[Web page edit records]
============
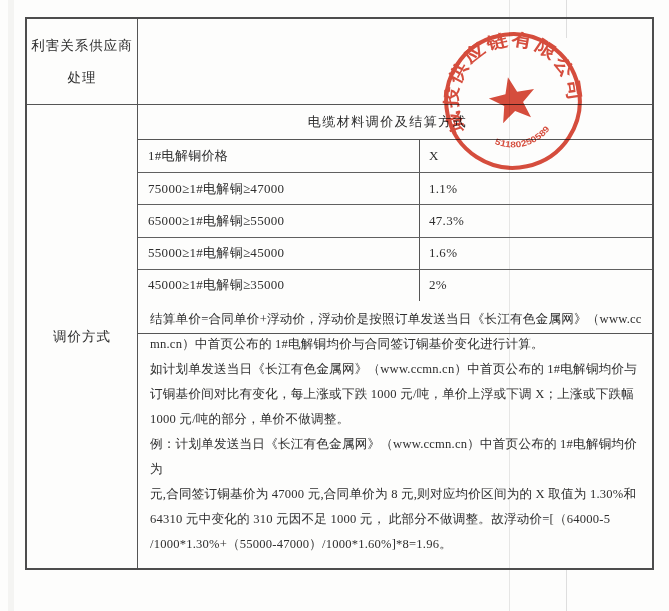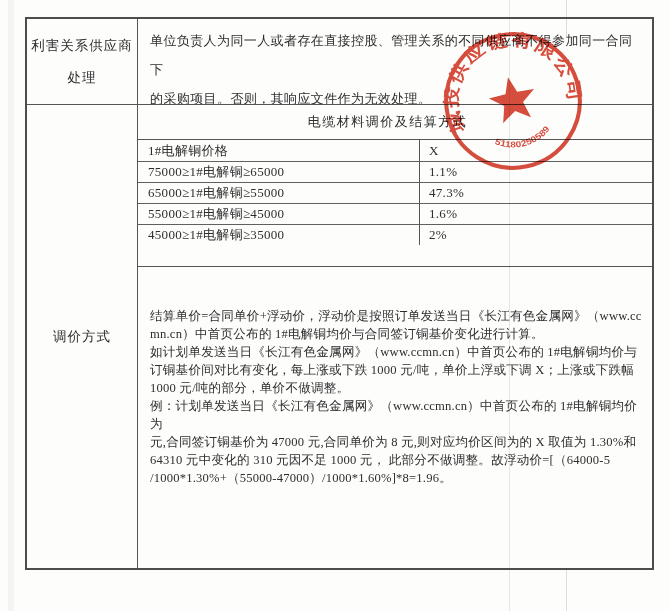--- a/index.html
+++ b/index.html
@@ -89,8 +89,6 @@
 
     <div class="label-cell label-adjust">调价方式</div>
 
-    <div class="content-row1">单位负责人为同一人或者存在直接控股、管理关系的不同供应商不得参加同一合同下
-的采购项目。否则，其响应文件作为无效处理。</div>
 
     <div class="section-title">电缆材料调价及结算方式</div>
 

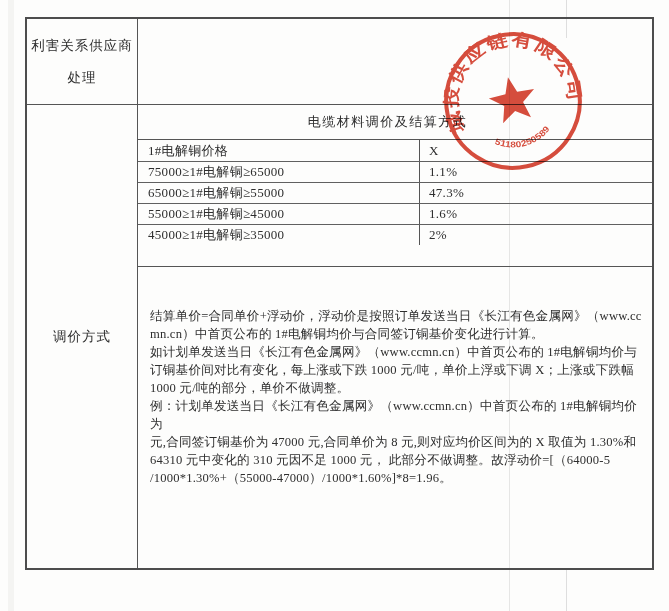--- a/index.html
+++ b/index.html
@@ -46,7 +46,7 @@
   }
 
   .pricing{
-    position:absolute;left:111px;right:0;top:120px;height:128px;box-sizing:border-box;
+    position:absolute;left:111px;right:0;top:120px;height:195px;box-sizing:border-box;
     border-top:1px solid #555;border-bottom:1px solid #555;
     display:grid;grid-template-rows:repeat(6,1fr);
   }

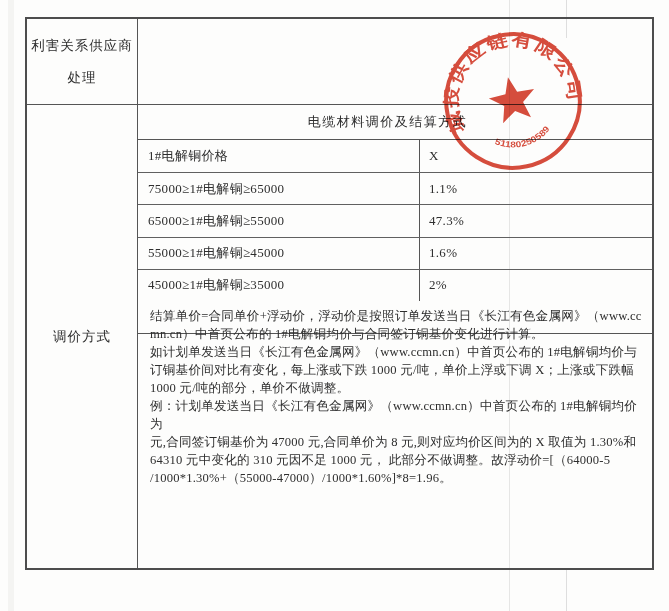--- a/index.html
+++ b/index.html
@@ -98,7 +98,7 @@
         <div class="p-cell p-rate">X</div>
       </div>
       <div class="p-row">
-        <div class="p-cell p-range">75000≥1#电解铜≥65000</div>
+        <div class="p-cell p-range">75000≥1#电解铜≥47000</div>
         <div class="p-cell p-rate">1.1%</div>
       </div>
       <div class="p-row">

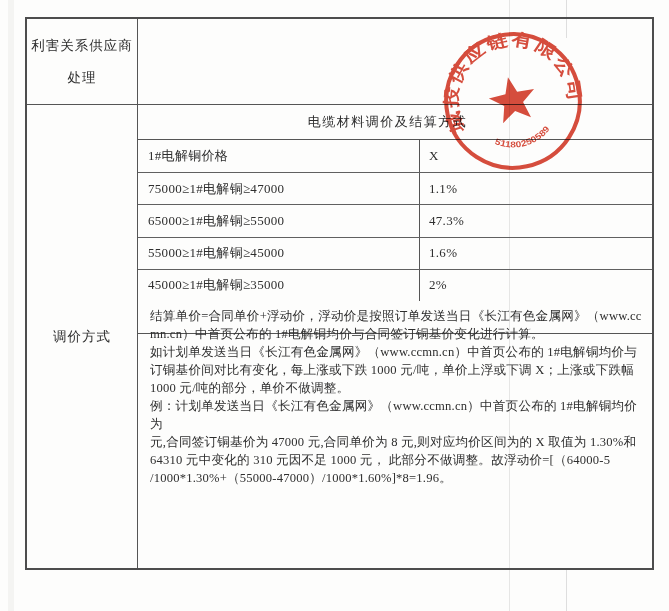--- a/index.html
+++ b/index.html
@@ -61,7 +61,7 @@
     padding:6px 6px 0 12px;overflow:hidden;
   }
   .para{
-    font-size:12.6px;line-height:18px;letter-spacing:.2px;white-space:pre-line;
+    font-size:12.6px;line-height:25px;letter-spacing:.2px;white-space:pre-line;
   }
============
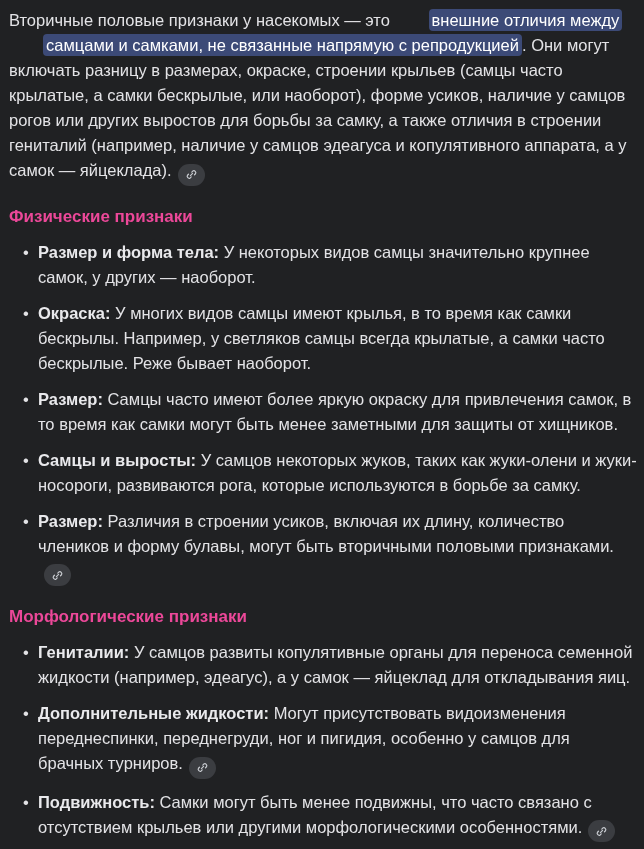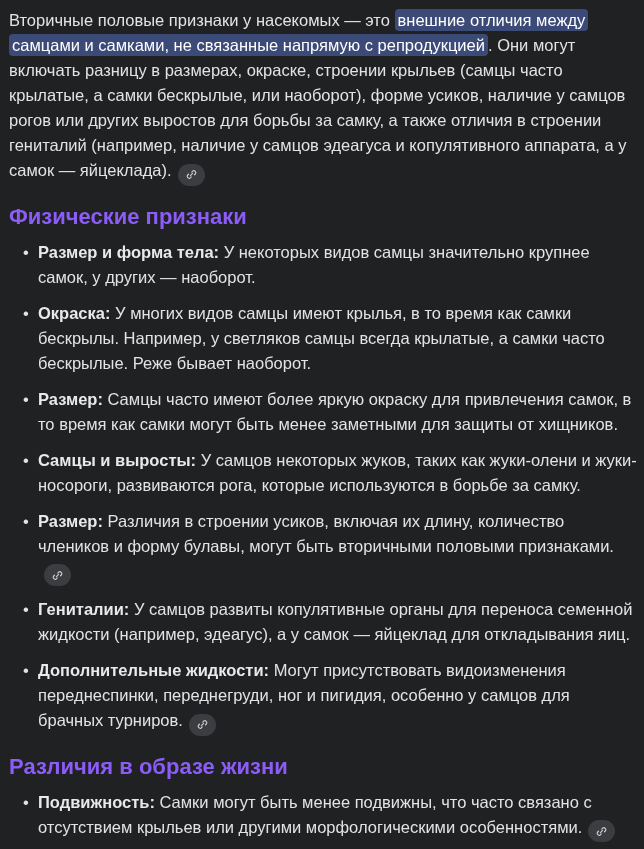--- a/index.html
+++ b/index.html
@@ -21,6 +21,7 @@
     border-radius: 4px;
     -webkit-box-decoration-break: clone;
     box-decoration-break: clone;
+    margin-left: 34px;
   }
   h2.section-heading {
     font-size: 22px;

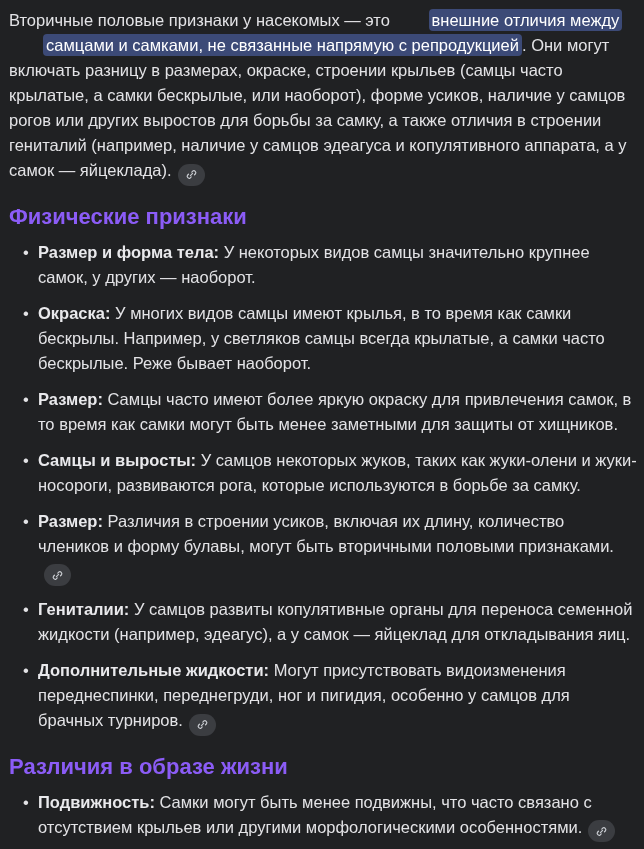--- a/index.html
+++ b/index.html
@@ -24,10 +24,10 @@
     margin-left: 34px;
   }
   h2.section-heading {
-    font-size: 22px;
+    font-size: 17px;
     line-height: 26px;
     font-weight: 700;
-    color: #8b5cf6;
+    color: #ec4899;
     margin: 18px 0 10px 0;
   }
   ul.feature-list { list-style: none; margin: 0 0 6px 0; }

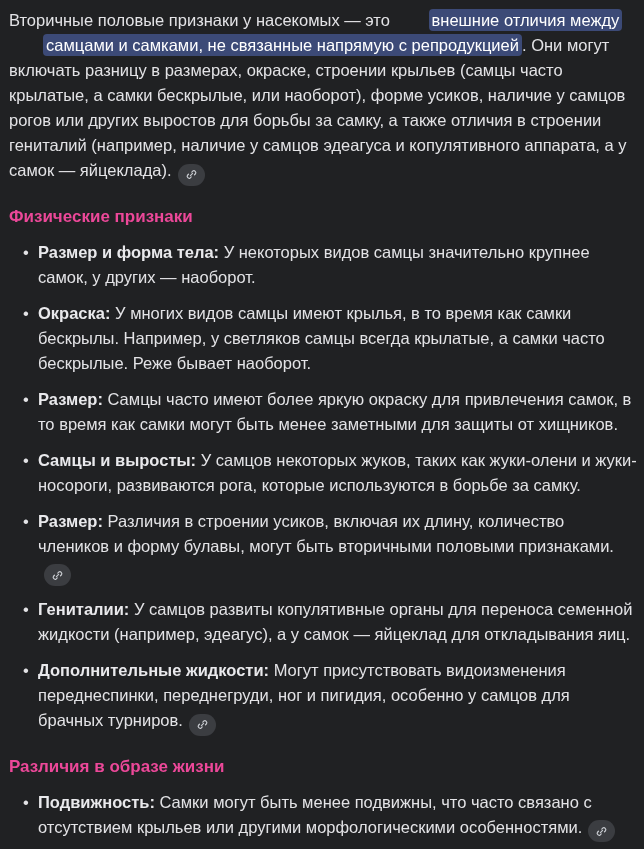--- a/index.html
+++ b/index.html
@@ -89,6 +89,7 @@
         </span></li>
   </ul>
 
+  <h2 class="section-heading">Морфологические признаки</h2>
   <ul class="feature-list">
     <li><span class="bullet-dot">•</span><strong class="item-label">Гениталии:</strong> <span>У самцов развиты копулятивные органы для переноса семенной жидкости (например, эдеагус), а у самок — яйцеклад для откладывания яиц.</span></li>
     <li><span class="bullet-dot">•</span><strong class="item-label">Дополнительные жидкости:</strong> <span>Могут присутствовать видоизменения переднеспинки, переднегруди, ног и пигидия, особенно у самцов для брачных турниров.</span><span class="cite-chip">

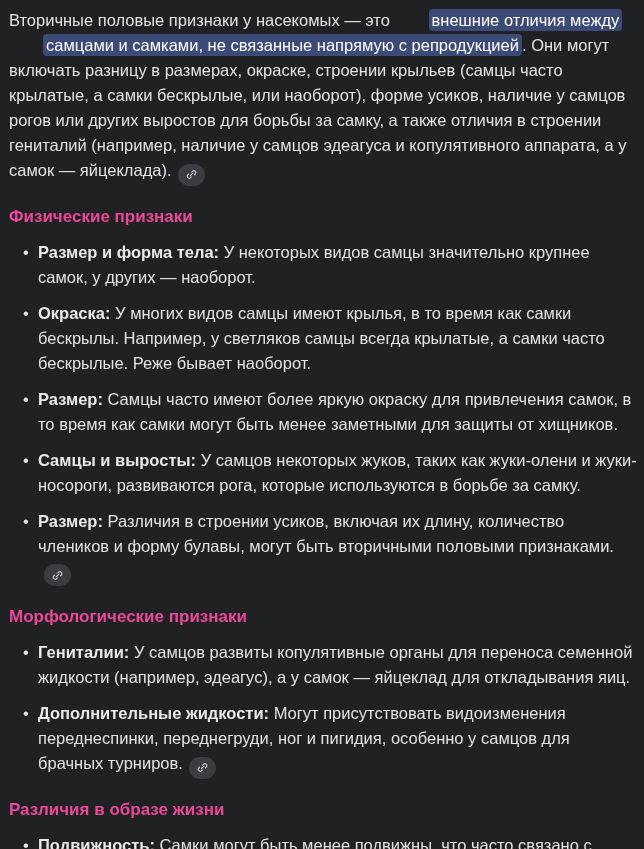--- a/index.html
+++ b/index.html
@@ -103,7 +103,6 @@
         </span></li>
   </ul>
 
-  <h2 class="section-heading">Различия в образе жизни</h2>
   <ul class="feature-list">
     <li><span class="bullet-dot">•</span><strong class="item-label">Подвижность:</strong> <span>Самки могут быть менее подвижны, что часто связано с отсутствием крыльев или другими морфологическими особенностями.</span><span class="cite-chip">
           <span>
============
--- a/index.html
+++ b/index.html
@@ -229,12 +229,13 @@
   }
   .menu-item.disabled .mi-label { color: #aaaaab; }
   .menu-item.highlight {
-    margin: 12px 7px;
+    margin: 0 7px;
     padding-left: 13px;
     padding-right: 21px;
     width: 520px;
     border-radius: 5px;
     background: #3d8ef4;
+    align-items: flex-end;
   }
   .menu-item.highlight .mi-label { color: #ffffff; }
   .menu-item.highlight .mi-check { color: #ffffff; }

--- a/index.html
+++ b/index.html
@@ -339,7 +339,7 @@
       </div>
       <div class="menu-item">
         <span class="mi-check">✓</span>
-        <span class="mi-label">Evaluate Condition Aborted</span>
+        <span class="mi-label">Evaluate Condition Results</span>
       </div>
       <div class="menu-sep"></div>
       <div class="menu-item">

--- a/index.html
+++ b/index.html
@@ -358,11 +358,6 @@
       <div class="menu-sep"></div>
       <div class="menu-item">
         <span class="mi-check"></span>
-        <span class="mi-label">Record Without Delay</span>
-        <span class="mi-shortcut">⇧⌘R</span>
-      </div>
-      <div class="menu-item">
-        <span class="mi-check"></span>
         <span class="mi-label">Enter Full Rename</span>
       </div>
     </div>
============
» Required action: Among the records above, find each line holding "position" and list it.

» Answer:
-    position:absolute;left:111px;right:0;top:120px;height:128px;box-sizing:border-box;
+    position:absolute;left:111px;right:0;top:120px;height:195px;box-sizing:border-box;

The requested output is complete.